Анализирующий дискурсивные формации археолог работает с документом – с некоторой позитивной данностью, с материалом, а не, боже упаси, с какими-то сверхсмыслами или глобальными интуициями. Именно поэтому Фуко называл самого себя позитивистом: его интерес распространялся только на то, что существует реально. Археолог пытается провести имманентный анализ документа, то есть обнаружить его внутреннюю логику, а не навязать ему свою, как бы то не преминул сделать Гегель. Необходимо не говорить за документ, но позволить говорить самому документу – через исследователя. В этом заключается вполне понятная этика научного познания. Ясно, что неэтичный подход предпочитает использовать документы в каких-то своих корыстных целях – например, чтобы продемонстрировать невероятную эффективность сталинского руководства; имманентный анализ документов, напротив, покажет, что «эффективное руководство» – это совершенно невежественный размен миллионов человеческих жизней на абсолютно провальную, безграмотную, отстающую ото всего мыслящего мира «модернизацию». Здесь, как всегда в таких случаях, метанарратив идет впереди документа. Необходимо сделать так, чтобы документ вписывался в метанарратив, чтобы он пел под чужую дудку, – здесь, конечно, в очередной раз вспоминаются гегелевские слова о том, что если факты не отвечают теории, то тем хуже для фактов. Фуко не соглашается с этим тезисом и не без оснований полагает, что тем хуже для Гегеля. С точки зрения археолога-позитивиста, все обстоит с точностью до наоборот – это документ стоит впереди теории, даже гегелевской.
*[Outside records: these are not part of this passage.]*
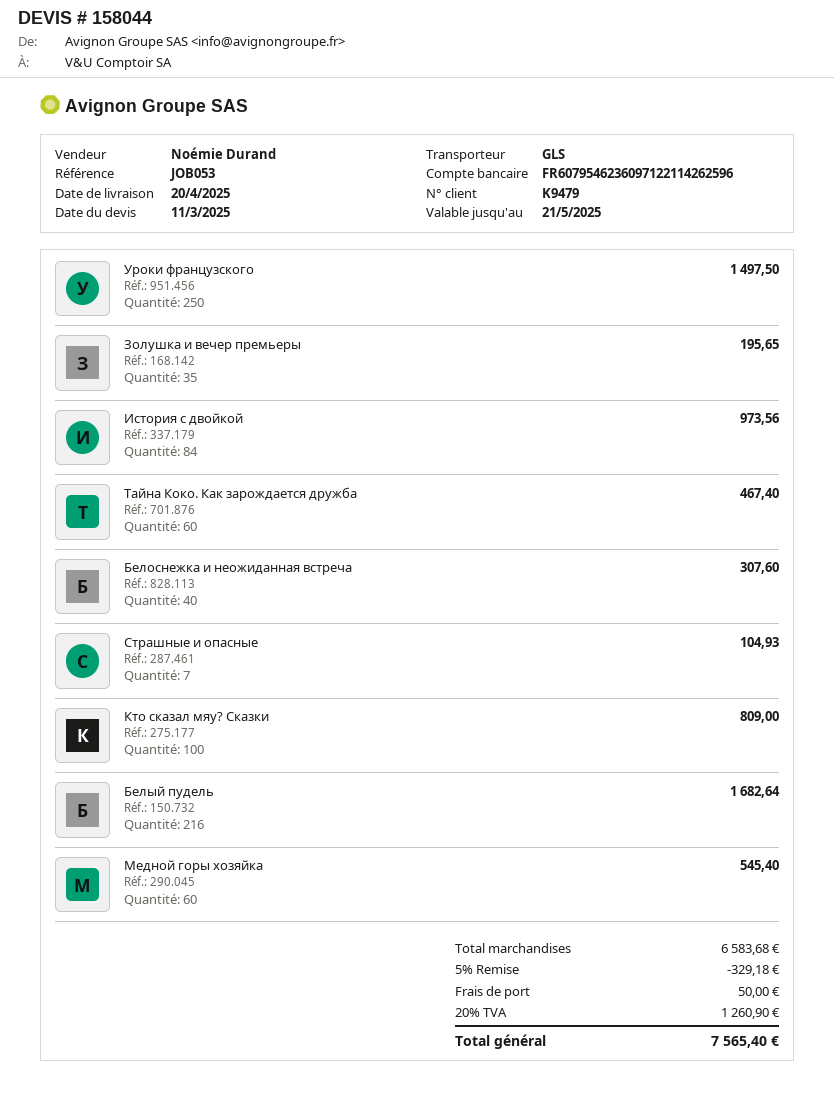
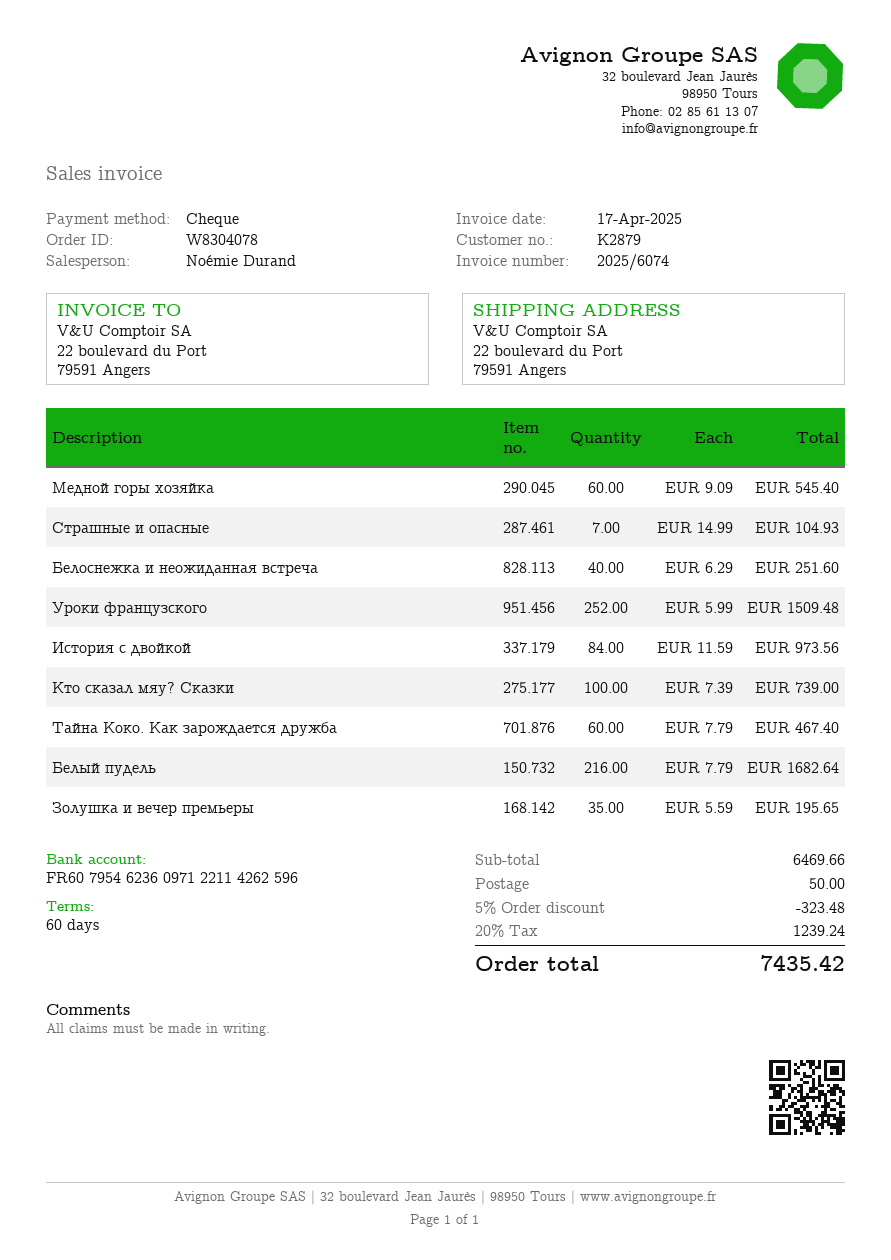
customer number: K9479 -> K2879
Уроки французского: 250 for 1497.50 -> 252 for 1509.48
Белоснежка и неожиданная встреча: 40 for 307.60 -> 40 for 251.60
Кто сказал мяу? Сказки: 100 for 809.00 -> 100 for 739.00
subtotal: 6583.68 -> 6469.66
discount: 5% = 329.18 -> 5% = 323.48
tax: 20% = 1260.90 -> 20% = 1239.24
total: 7565.40 -> 7435.42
Ключ к описываемому нами процессу – задача освобождения события. В данной перспективе событие как некоторая элементарная историческая позитивность должно быть освобождено не только от Гегеля и от тотальной логики метанарратива, но и от примата интерпретации как такового. Да, Фуко не соболезнует герменевтам (их взаимная неприязнь с Рикером – отдельная и забавная история) и не любит интерпретаций. Собственно, интерпретация есть не более чем некая идеологическая стратегия, которой и должно противостоять подрывное имманентное описание. Впрочем, мы понимаем, что одно дело постулировать такое описание как некоторую романтическую цель, другое дело ее достигнуть. Едва ли возможно полностью имманентное описание, даже если археолог-позитивист преследует самые светлые эмансипаторские цели. Элемент идеологии будет сохраняться в любом нашем дискурсе – просто потому, что идеология и есть некоторая аксиоматика, определяющая правила игры в той или иной дискурсивной практике. Не будучи в состоянии полностью искоренить идеологию, что для нас означало бы вообще прекратить дискурсивную жизнь, мы все же должны помнить о том, что в контексте глобального недоверия к метанарративам ценность приблизительно-имманентного описания документа выше, чем откровенно идеологическая интерпретация. Идеология сегодня вызывает скепсис даже у идеологов – они, конечно, за идею, но лучше деньгами.